There’s a sense of Elizabeth Bishop here, a poet whom Toibin has written about with great sensitivity and admiration. Bishop’s One Art ends with the lines “it’s evident/the art of losing’s not too hard to master/ though it may look like (Write it!) like disaster.” These lines have always indicated, to me, that the shape and texture of loss – “its weight and meaning” is created only through the act of writing, and of course, even that is never complete. For James – and Toibin – meaning itself is created through loss, and is always incomplete, no matter how much you may try to write it!

There is another way in which the presence of Bishop pervades The Master. In his book on Elizabeth Bishop, Toibin quotes Lowell’s ode to her as a fine description of her work:

Do/ you still hang your words in the air, ten years/ unfinished, glued to your noticeboard with gaps/ or empties for the unimaginable phrase -/ unerring Muse, who makes the casual perfect.

Who makes the casual perfect.” In Toibin’s writing – both in The South and in The Master, there is a search for depth in the everyday acts that constitute the layered lives of people. In The Master, he puts it perfectly, again in the thoughts of Henry James:

“In its detail and its dialogue, its slow movements and its mystery, it stood against abstraction, against the greyness and foolishness of large concepts. But it stood singly and small and unprotected, barely present.”

Detail, dialogue, slow movements, against abstraction, the foolishness of large concepts. There is a literary philosophy, to which one might add: the foolishness of easy emotions, the temptation of easy memories, the myth of easy meanings. In Toibin’s writing, like the colours of Rome, nothing is simple. Not even the city of Rome at the turn of the century:

“As Rome became more modern, he wrote to Paul Bourget, he himself became increasingly antique. He had fled from Venice, from the memories and echoes that had settled in its atmosphere, and had at first refused all Roman invitations and offers of shelter. He lodged instead in a hotel close to Piazza di Spagna and he found himself in his early days in the city walking slowly as though the heat of high summer had come in May. He did not at first climb the Spanish Steps, nor make a pilgrimage to any site further than a few streets from his hotel. He tried not to conjure up memories deliberately, nor to compare the city of almost thirty years earlier with the city of now. He did not allow any easy nostalgia to colour the dulled sweetness of these days.
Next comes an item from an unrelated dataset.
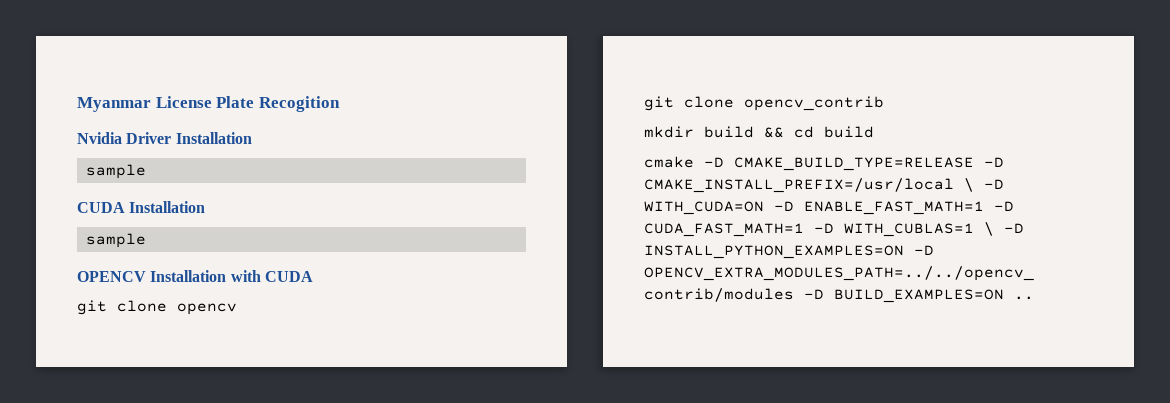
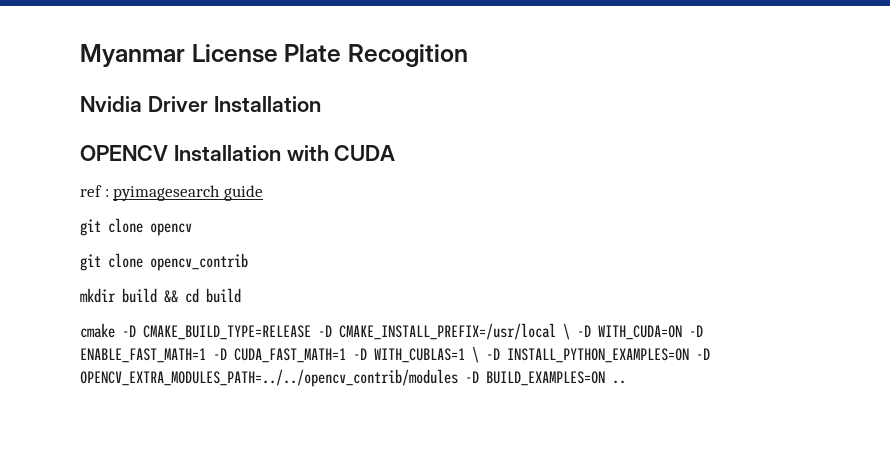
[85,164,146,179] [77,201,206,213] [85,233,146,248] // sample // CUDA Installation // sample -> (321, 104) none
(313, 276) none -> [80,185,263,201] // ref : pyimagesearch guide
He was not disposed to meeting himself in a younger and more impressionable guise and thus feeling sadness at the knowledge that no new discoveries would be made, no new excitements felt, merely old ones revisited. He allowed himself to love these streets, as though they were a poem he had once memorized, and the years when he had first seen these colours and stones and studied these faces seemed a rich and valuable part of what he was now. His eye was no longer surprised and delighted, as it once had been, but neither was it jaded.”

The Master is a book like that. It understands the limits of surprise and delight in this world, but rejects the empty alternative of the jaded.